AMBON, iNews.id - Penyidik Tindak Pidana Khusus Kejaksaan Tinggi (Kejati) Maluku menyelidiki indikasi korupsi atau penyimpangan penggunaan anggaran sejumlah item di RSUD dr. M. Haulussy Ambon Tahun 2019-2021. Dalam kasus ini, sejumlah saksi telah diperiksa.
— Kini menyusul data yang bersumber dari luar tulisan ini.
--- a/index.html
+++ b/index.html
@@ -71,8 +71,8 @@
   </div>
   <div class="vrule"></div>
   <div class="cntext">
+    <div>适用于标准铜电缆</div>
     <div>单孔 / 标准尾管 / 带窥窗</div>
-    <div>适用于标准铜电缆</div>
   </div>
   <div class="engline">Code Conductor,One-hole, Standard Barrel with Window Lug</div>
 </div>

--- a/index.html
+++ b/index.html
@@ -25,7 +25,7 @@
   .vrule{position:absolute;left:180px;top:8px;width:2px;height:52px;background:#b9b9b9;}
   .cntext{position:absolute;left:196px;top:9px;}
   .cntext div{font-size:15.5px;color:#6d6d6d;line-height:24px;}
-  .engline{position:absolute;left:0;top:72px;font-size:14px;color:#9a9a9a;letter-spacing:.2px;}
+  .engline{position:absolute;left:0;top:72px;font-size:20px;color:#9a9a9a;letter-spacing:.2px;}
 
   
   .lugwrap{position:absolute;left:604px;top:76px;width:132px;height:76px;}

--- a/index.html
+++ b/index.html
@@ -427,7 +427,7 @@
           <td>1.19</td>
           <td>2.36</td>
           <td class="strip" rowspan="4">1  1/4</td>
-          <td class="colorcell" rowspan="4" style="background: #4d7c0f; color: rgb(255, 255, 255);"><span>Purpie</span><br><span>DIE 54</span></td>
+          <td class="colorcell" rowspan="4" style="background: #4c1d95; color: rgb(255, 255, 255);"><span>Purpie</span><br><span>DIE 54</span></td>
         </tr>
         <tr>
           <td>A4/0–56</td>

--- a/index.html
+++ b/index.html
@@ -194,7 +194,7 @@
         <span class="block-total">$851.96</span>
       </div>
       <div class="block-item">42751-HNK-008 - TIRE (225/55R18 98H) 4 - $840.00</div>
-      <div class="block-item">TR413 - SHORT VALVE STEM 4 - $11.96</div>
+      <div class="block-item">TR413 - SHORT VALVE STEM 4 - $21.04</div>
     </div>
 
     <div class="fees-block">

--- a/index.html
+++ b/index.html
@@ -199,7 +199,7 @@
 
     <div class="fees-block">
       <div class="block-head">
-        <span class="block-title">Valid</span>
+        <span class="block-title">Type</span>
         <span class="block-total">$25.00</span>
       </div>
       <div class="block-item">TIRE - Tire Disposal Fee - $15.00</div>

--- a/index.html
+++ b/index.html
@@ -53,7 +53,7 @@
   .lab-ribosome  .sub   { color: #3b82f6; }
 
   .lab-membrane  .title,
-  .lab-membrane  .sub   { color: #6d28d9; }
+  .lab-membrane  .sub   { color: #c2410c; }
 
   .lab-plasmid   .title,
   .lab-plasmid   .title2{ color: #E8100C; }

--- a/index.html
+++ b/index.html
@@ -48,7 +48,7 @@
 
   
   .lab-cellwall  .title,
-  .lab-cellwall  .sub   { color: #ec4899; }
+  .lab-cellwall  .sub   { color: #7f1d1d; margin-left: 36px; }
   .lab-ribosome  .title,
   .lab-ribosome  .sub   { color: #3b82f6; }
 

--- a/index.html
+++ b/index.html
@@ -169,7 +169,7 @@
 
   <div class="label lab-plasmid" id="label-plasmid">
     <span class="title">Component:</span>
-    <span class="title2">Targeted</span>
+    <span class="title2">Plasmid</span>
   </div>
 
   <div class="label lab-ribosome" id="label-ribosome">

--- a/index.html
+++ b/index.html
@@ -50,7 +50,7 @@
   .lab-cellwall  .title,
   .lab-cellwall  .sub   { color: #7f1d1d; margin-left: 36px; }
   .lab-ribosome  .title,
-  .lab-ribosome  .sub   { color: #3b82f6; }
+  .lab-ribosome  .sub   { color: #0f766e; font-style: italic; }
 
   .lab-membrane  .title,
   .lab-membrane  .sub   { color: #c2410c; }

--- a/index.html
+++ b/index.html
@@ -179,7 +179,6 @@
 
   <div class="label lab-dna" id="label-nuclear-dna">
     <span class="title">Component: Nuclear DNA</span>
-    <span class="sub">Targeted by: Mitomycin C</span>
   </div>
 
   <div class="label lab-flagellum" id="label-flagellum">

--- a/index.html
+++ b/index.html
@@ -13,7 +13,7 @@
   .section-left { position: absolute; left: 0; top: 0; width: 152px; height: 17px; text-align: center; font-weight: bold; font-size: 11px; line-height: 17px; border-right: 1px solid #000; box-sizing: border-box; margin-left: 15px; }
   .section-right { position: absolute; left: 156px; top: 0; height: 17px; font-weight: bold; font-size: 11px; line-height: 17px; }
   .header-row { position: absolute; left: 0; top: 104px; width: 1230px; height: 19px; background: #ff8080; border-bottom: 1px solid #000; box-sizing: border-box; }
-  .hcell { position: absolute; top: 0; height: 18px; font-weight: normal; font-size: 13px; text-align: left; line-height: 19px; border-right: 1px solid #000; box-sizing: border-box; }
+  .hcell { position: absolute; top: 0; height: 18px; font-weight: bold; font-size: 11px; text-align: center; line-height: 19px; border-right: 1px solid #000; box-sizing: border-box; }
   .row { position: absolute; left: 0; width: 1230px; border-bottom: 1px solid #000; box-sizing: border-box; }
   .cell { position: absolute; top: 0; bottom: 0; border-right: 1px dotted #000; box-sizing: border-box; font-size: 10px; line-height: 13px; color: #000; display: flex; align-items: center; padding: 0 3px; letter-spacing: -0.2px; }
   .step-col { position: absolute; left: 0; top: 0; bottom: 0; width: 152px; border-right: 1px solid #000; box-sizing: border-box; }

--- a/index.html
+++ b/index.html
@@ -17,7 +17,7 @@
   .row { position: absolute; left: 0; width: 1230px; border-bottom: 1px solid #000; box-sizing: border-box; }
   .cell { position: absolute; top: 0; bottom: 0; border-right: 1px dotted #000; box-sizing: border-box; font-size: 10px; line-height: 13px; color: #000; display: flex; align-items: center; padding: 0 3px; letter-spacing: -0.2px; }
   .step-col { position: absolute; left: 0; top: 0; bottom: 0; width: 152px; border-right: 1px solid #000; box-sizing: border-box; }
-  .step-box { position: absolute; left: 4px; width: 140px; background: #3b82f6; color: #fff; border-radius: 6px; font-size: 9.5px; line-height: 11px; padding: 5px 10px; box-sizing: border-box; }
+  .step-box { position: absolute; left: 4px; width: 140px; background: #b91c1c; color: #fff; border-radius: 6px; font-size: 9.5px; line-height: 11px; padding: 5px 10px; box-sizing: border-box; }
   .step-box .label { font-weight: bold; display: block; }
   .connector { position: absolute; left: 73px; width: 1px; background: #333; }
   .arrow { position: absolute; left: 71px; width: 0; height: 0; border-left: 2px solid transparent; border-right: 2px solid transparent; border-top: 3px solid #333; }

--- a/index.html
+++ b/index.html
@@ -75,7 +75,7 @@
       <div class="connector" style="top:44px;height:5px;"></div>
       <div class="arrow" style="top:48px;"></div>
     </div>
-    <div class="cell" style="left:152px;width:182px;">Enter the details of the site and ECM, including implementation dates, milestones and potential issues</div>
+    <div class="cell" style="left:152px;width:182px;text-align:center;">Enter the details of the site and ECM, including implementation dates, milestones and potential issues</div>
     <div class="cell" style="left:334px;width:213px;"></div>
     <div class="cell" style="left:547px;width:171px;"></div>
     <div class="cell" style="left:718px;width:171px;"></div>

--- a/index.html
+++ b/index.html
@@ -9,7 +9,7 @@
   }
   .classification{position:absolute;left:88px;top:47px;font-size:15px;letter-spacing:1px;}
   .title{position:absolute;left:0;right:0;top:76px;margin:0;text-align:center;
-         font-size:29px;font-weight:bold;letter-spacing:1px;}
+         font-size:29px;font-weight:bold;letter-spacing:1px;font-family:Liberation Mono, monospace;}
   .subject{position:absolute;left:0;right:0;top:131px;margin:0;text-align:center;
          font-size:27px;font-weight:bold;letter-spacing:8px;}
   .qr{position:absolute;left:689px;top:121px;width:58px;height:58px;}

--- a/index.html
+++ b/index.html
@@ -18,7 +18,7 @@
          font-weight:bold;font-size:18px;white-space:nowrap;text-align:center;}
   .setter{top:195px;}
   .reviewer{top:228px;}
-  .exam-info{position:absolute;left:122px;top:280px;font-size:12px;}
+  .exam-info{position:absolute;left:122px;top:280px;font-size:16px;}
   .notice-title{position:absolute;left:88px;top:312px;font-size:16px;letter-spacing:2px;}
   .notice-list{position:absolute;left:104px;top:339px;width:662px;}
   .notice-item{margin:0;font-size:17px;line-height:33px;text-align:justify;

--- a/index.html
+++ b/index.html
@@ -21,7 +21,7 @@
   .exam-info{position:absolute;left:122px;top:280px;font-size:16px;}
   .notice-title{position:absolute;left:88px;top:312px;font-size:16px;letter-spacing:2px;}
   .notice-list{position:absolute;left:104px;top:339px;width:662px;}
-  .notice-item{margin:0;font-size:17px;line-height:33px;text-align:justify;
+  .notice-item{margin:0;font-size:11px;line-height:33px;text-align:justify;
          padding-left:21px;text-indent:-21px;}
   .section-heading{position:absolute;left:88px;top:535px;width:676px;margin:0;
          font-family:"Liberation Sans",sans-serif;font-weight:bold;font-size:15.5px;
Kasi Penkum dan Humas Kejati Maluku Wahyudi Kareba mengatakan, indikasi penyimpangan penyaluran anggaran yang diselidiki jaksa, di antaranya penyaluran dana tunjangan insentif dan jasa BPJS non-Covid-19.

"Penyelidikan intensif ini dilakukan penyidik dengan memanggil sejumlah saksi guna dimintai keterangan," ujar Wahyudi Kareba di Ambon, Jumat (17/6/2022).

Kemudian, kata dia penyelidikan juga terkait jasa perda, uang makan-minum tenaga medis RSUD Haulussy Ambon Tahun Anggaran 2019-2021, pembayaran jasa Covid-19 Tahun 2020, pembayaran kekurangan jasa BPJS Tahun 2019, anggaran pengadaan obat-obatan dan bahan habis pakai.

"Semua itu kini tengah diselidiki jaksa," katanya. 

Menurutnya, ada sejumlah pegawai atau tenaga medis RSUD milik Pemprov Maluku itu yang memenuhi panggilan jaksa penyidik setelah diberikan surat pemanggilan.

Para saksi yang dipanggil, lanjut dia diminta membawa sejumlah dokumen penting yang diperlukan guna kepentingan permintaan keterangan.

"Kalau menyangkut besaran anggarannya belum dirinci, termasuk nilai kerugian keuangan negara dalam perkara ini," katanya.